* AVAILABLE DATA *
+ + + + +
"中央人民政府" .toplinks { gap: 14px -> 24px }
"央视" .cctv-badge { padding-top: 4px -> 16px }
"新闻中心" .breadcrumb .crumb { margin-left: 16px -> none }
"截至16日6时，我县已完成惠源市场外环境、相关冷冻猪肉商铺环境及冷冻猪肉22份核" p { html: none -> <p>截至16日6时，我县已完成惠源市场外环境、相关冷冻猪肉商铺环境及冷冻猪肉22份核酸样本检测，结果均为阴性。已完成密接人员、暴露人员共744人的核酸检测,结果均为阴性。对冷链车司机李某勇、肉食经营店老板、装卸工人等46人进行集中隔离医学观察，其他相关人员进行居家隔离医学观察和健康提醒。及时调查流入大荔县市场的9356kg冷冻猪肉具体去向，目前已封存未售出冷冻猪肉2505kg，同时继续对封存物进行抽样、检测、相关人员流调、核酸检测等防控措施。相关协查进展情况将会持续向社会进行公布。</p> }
+ + + + +
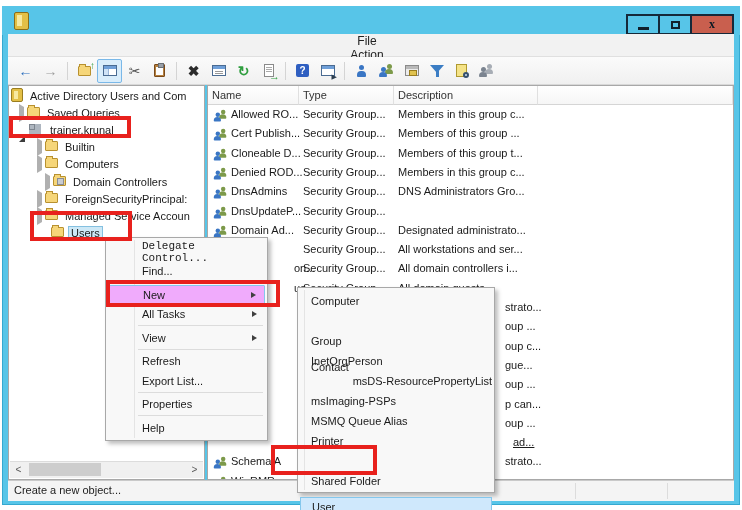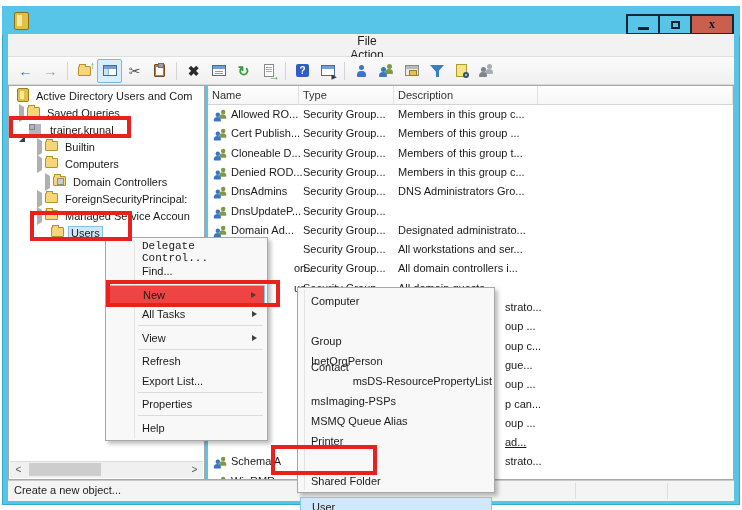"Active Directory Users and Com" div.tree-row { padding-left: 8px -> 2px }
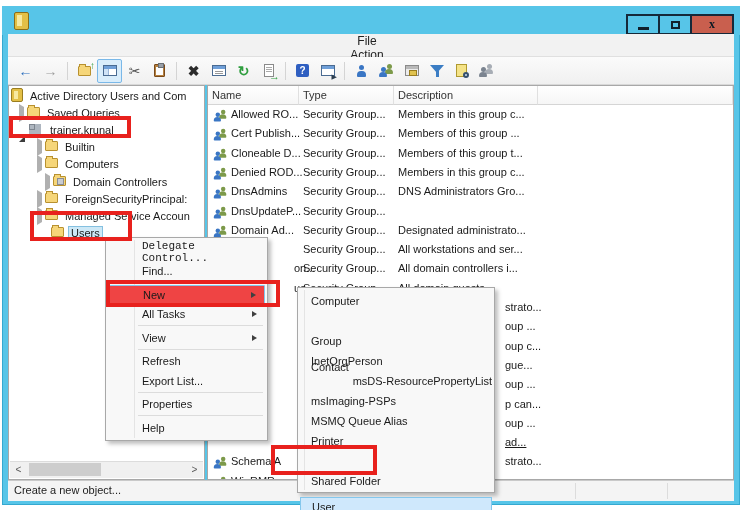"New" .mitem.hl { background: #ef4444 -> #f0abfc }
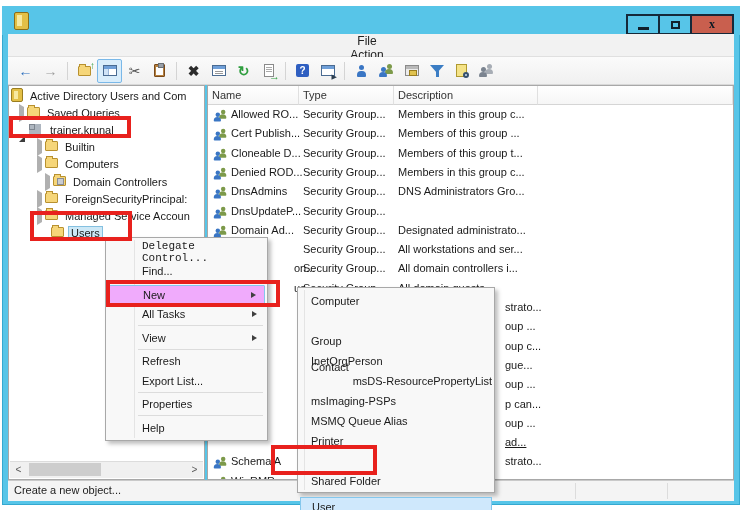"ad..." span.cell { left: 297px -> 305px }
+ + + + +
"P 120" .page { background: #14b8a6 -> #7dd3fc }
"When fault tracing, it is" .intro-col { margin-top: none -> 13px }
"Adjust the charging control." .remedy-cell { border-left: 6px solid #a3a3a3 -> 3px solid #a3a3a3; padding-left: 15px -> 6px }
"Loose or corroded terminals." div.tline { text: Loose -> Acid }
+ + + + +
* TASK *
Reproduce only the lines above spanning from the line containing "gap: 14px ->" through the line containing "html: none ->", word for word.

* WRITTEN ANSWER *
"中央人民政府" .toplinks { gap: 14px -> 24px }
"央视" .cctv-badge { padding-top: 4px -> 16px }
"新闻中心" .breadcrumb .crumb { margin-left: 16px -> none }
"截至16日6时，我县已完成惠源市场外环境、相关冷冻猪肉商铺环境及冷冻猪肉22份核" p { html: none -> <p>截至16日6时，我县已完成惠源市场外环境、相关冷冻猪肉商铺环境及冷冻猪肉22份核酸样本检测，结果均为阴性。已完成密接人员、暴露人员共744人的核酸检测,结果均为阴性。对冷链车司机李某勇、肉食经营店老板、装卸工人等46人进行集中隔离医学观察，其他相关人员进行居家隔离医学观察和健康提醒。及时调查流入大荔县市场的9356kg冷冻猪肉具体去向，目前已封存未售出冷冻猪肉2505kg，同时继续对封存物进行抽样、检测、相关人员流调、核酸检测等防控措施。相关协查进展情况将会持续向社会进行公布。</p> }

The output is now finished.